### What needs to be done
When you reach the line that contains "[206,1613,845,1687] Choose the", give it back exactly along with each line after it to the end of the entries; skip any pictures.

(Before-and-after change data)
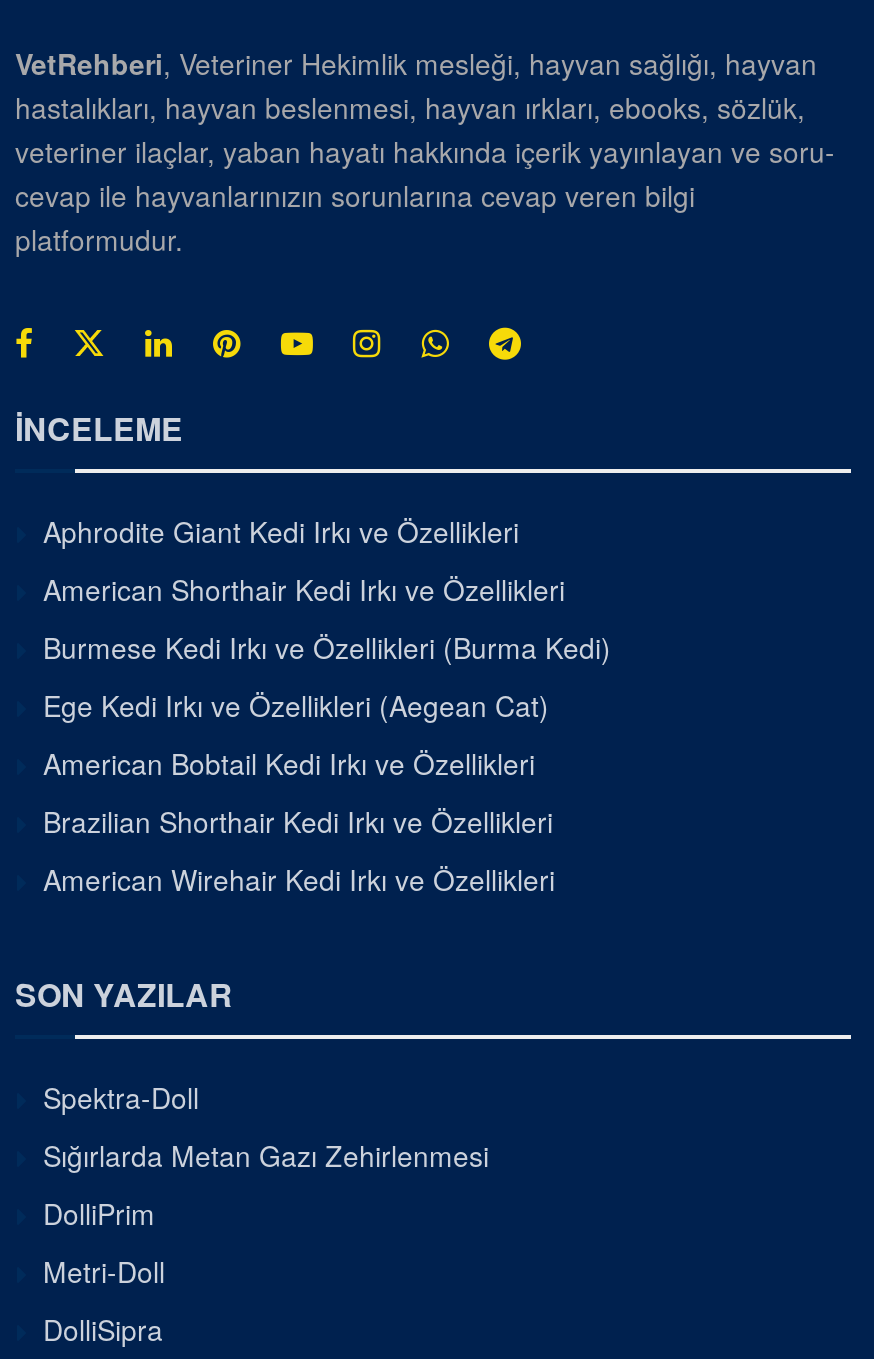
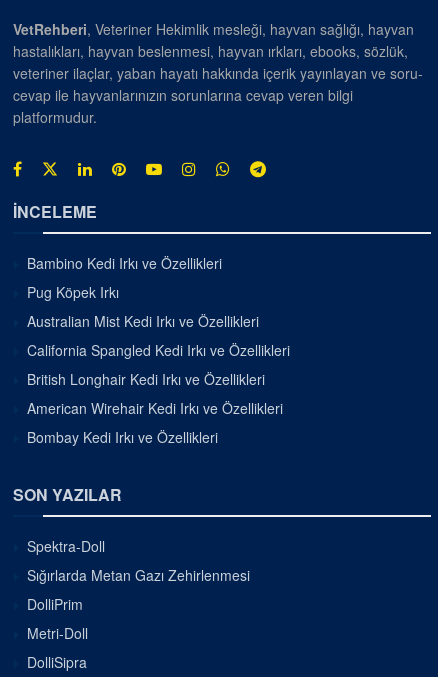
[43,510,611,840] Aphrodite Giant Kedi Irkı ve Özellikleri | American Shorthair Kedi Irkı ve Özellikleri | Burmese Kedi Irkı ve Özellikleri (Burma Kedi) | Ege Kedi Irkı ve Özellikleri (Aegean Cat) | American Bobtail Kedi Irkı ve Özellikleri | Brazilian Shorthair Kedi Irkı ve Özellikleri -> [27,252,290,388] Bambino Kedi Irkı ve Özellikleri | Pug Köpek Irkı | Australian Mist Kedi Irkı ve Özellikleri | California Spangled Kedi Irkı ve Özellikleri | British Longhair Kedi Irkı ve Özellikleri
moved [43,858,555,898] -> [27,398,283,418]: American Wirehair Kedi Irkı ve Özellikleri
none -> [27,426,218,446] Bombay Kedi Irkı ve Özellikleri

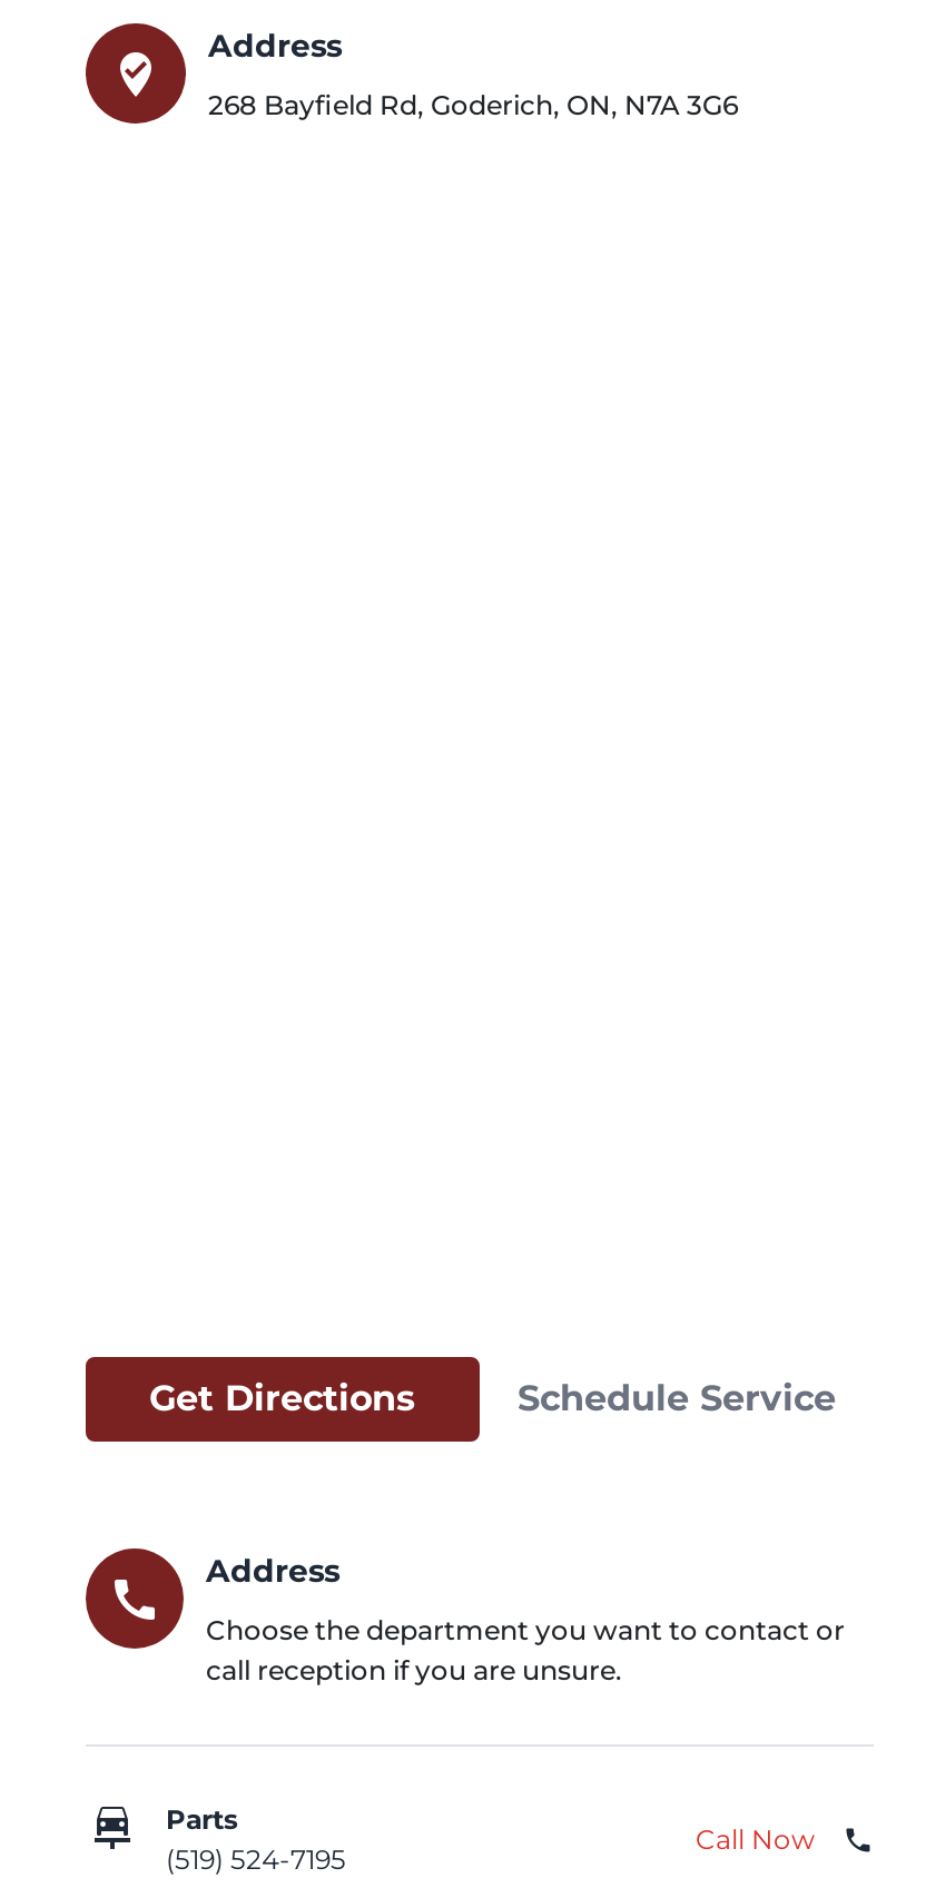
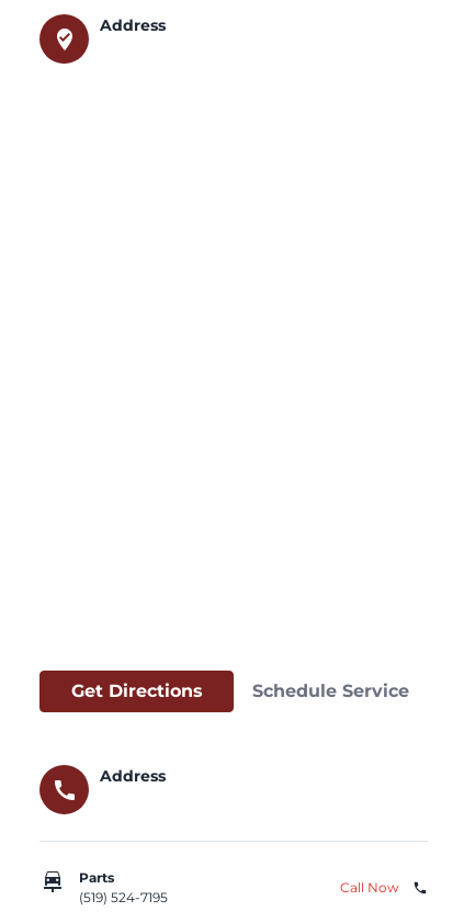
[208,88,738,122] 268 Bayfield Rd, Goderich, ON, N7A 3G6 -> none
[206,1613,845,1687] Choose the department you want to contact or | call reception if you are unsure. -> none

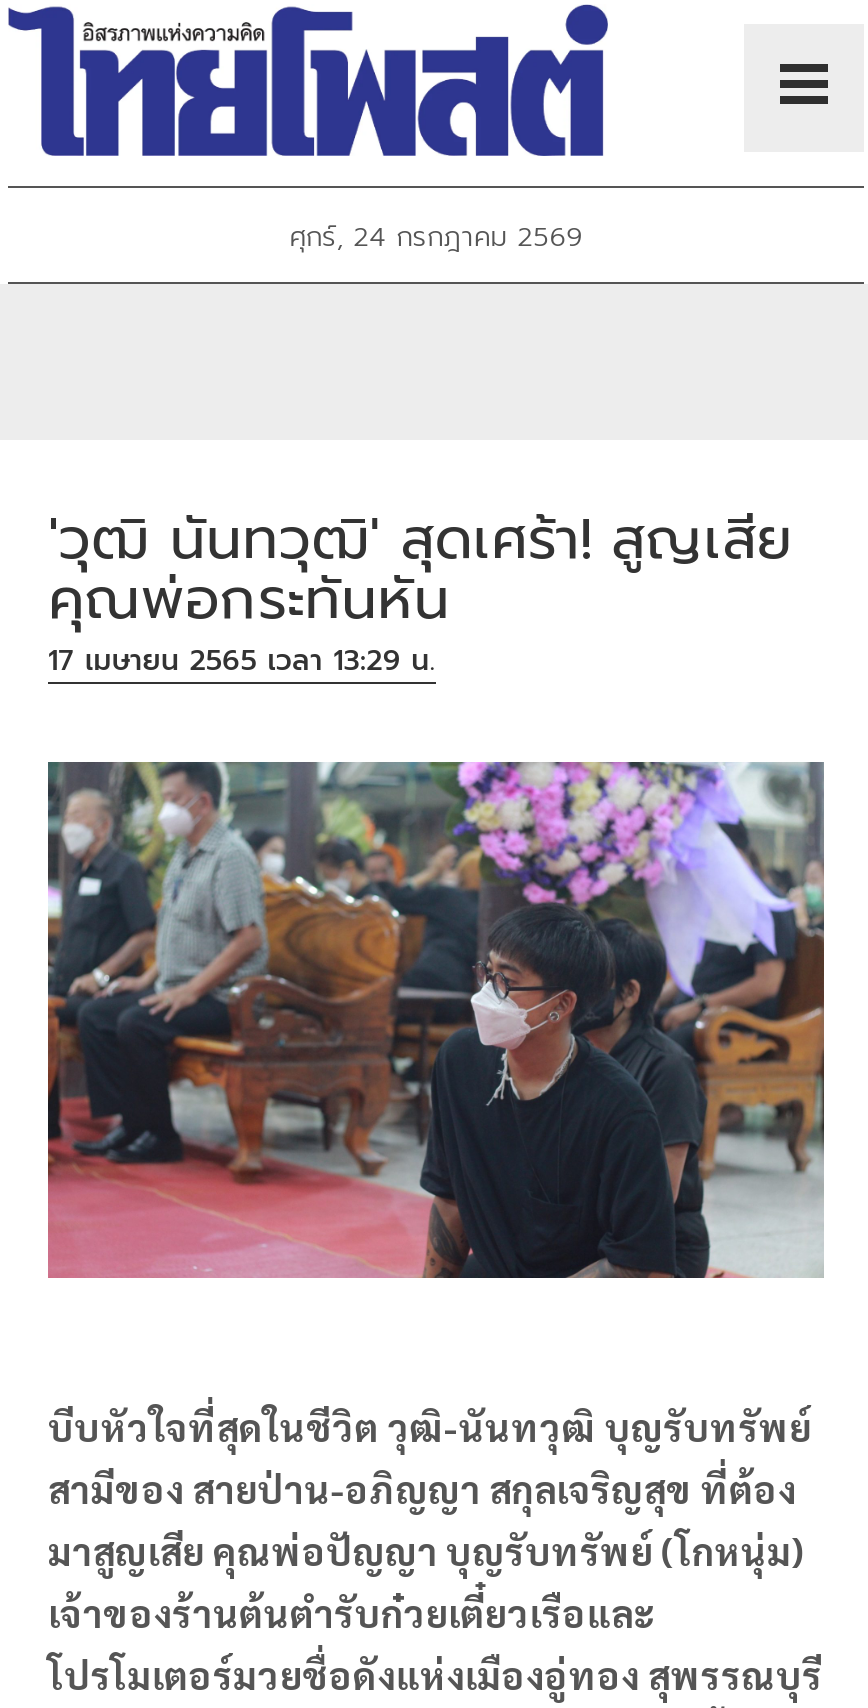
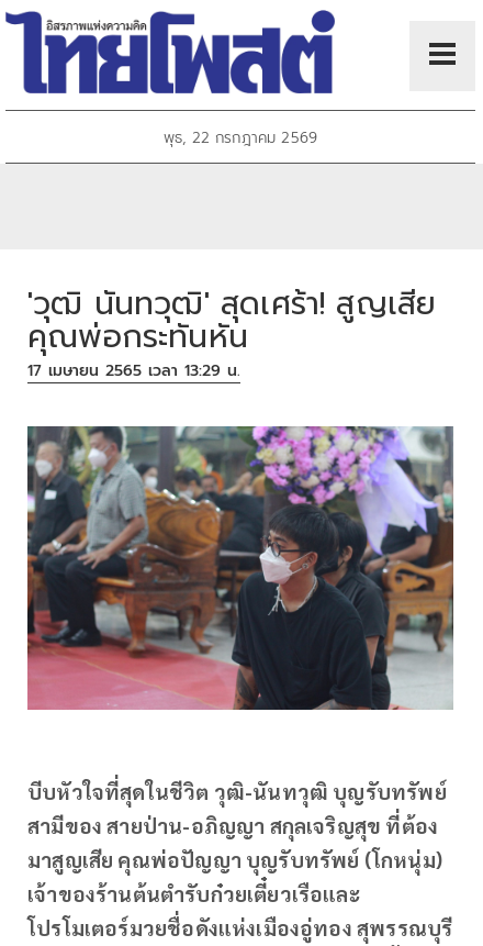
[289,217,583,259] ศุกร์, 24 กรกฎาคม 2569 -> [163,127,317,150] พุธ, 22 กรกฎาคม 2569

### Task response
[206,1613,845,1687] Choose the department you want to contact or | call reception if you are unsure. -> none

[289,217,583,259] ศุกร์, 24 กรกฎาคม 2569 -> [163,127,317,150] พุธ, 22 กรกฎาคม 2569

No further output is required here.